Risks of Short Selling
The most significant risk of short selling is the unlimited loss potential of a short position that goes against you. With long positions, you can only lose the amount you bought in the stock. If you buy at $32, you can only lose ($32) per share if it goes to zero, theoretically. However, if you short sell a stock at $32, it can keep rising and mounting up unlimited losses. A great example is video game retailer GameStop Corp. (NYSE: GME). The stock short squeezed from $4.75 on Jan. 11, 2021, to a high of $120.75 (split adjusted) on Jan. 25, 2021. GME had a short interest of 140%, which implies a large percentage of illegal naked shorts. Naked shorts happen when a stock is shorted without actually borrowing the shares.
GME kicked off the "meme stock" mania triggering short squeezes on various other stocks with high short interests like AMC Entertainment Inc. (NYSE: AMC), which rallied from $5.87 to $44.61 (split adjusted) in two weeks.

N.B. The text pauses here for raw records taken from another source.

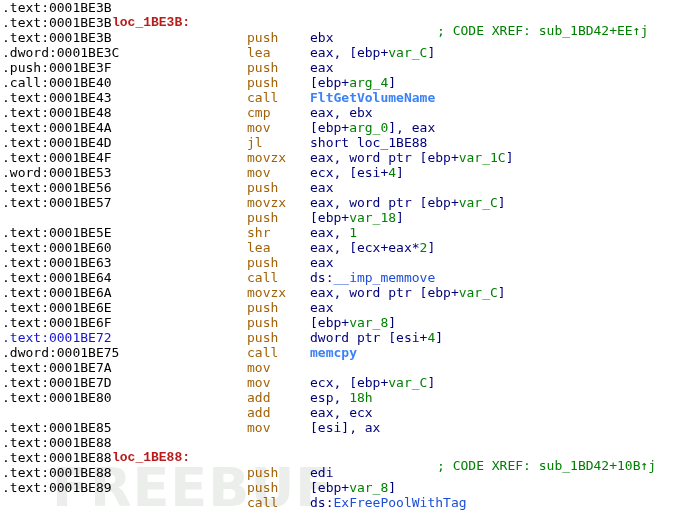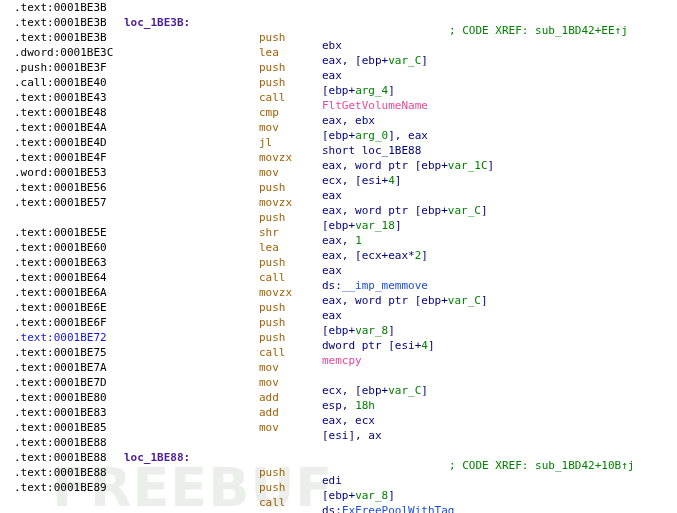--- a/index.html
+++ b/index.html
@@ -45,8 +45,7 @@
     height: 15px;
     line-height: 15px;
     white-space: nowrap;
-    font-size: 11px;
-    margin-left: 12px;
+    font-size: 13px;
   }
   .addr {
     position: absolute;

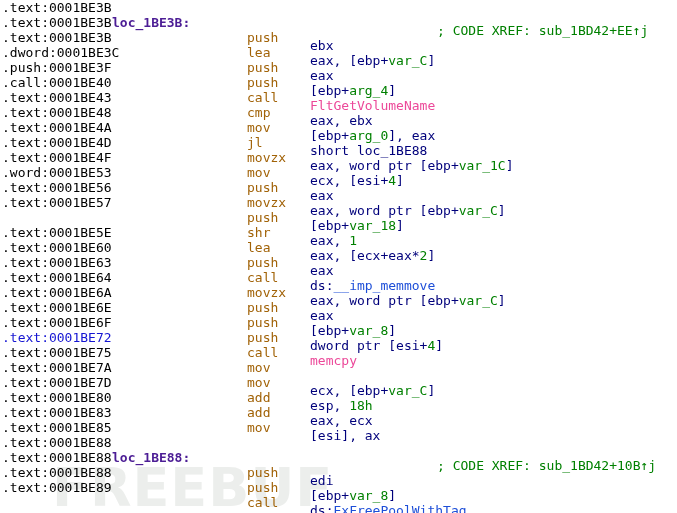--- a/index.html
+++ b/index.html
@@ -60,8 +60,9 @@
     position: absolute;
     left: 112px;
     top: 0;
-    color: #4c1d95;
+    color: #b91c1c;
     font-weight: bold;
+    font-family: Liberation Mono, monospace;
   }
   .mnem {
     position: absolute;

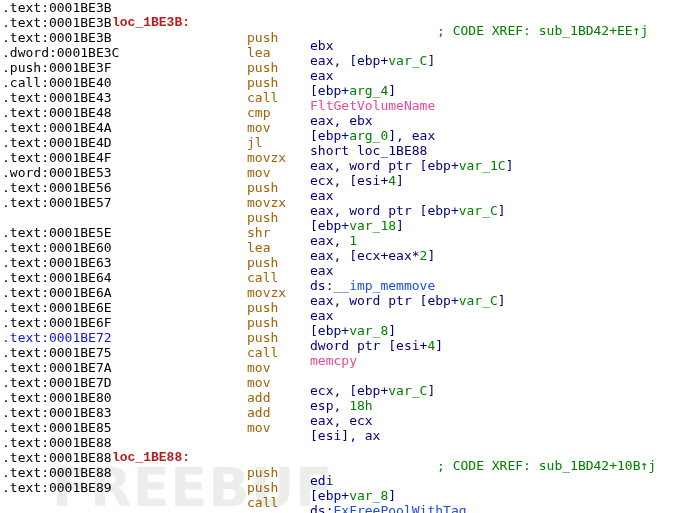--- a/index.html
+++ b/index.html
@@ -73,7 +73,7 @@
   .ops {
     position: absolute;
     left: 310px;
-    top: 8px;
+    top: 0;
     color: #00007b;
   }
   .cmt {

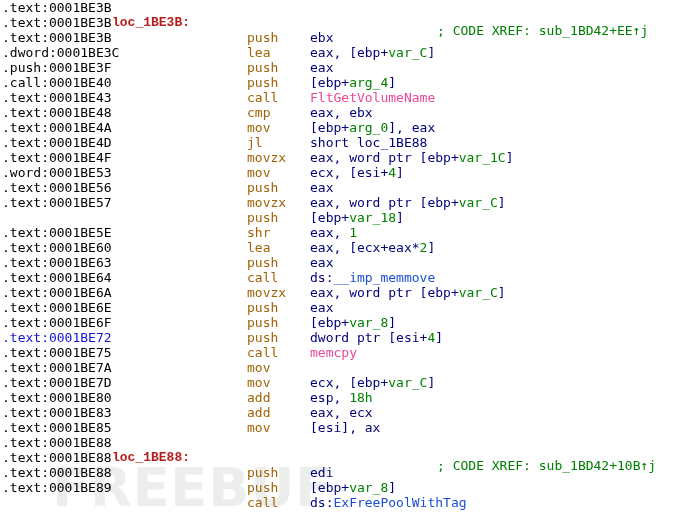--- a/index.html
+++ b/index.html
@@ -85,7 +85,7 @@
 
   
   .v   { color: #008000; }              
-  .api { color: #ec4899; font-weight: normal; }  
+  .api { color: #3b82f6; font-weight: bold; }  
   .imp { color: #1d4ed8; }              
   .n   { color: #00007b; }
 </style>

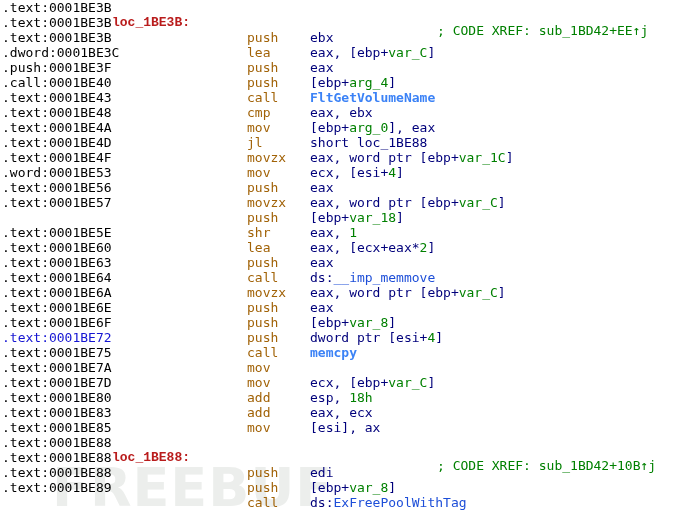--- a/index.html
+++ b/index.html
@@ -210,7 +210,7 @@
         <span class="ops"><span class="n">dword ptr [esi+</span><span class="v">4</span><span class="n">]</span></span>
       </div>
       <div class="row">
-        <span class="addr">.text:0001BE75</span>
+        <span class="addr">.dword:0001BE75</span>
         <span class="mnem">call</span>
         <span class="ops"><span class="api">memcpy</span></span>
       </div>

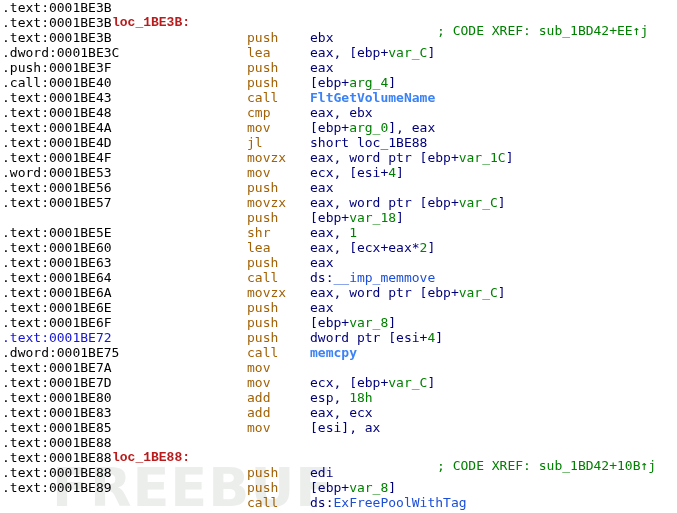--- a/index.html
+++ b/index.html
@@ -229,7 +229,6 @@
         <span class="ops"><span class="n">esp, </span><span class="v">18h</span></span>
       </div>
       <div class="row">
-        <span class="addr">.text:0001BE83</span>
         <span class="mnem">add</span>
         <span class="ops"><span class="n">eax, ecx</span></span>
       </div>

Don't Rely Solely on Short Interest Alone
The meme stock mania of 2021 instilled the belief that all stocks with a high short interest were destined to short squeeze higher. However, the meme stock mania transformed into the meme stock bubble as almost every high short interest stock that rallied to highs in 2021 eventually sold off back down to the lows by mid-to-late 2022. The moral of this cautionary tale is not to rely solely on a high short interest to go long, expecting a short squeeze to propel the stock higher. Stocks with a high short interest often fall lower after periods of a short squeeze.
Here are answers to some frequently asked questions about "What is short interest in stocks?"
What does short interest tell you?
Short interest tells you the investor sentiment on the underlying stock. A high short interest above 20% indicates investors are bearish, while a low short interest under 5% indicates bullish investor sentiment. If you can spot what stock has the highest short interest, you may witness a short squeeze on favorable news.
Is low short interest good or bad?
Low short interest indicates a bullish sentiment for the underlying stock. It indicates the absence of bears compared to bulls. As an investor, low short interest is a good sign and indicator of bullishness in the stock.
What is short vs. long interest?
Short interest indicates the level of bearishness in the stock. There isn't a direct indicator called long interest in a stock. However, you can do the math and subtract short interest from the total float, percentage of the float or outstanding shares to determine the long interest. For example, if the short interest is 25%, then one can assume the long interest is 75%.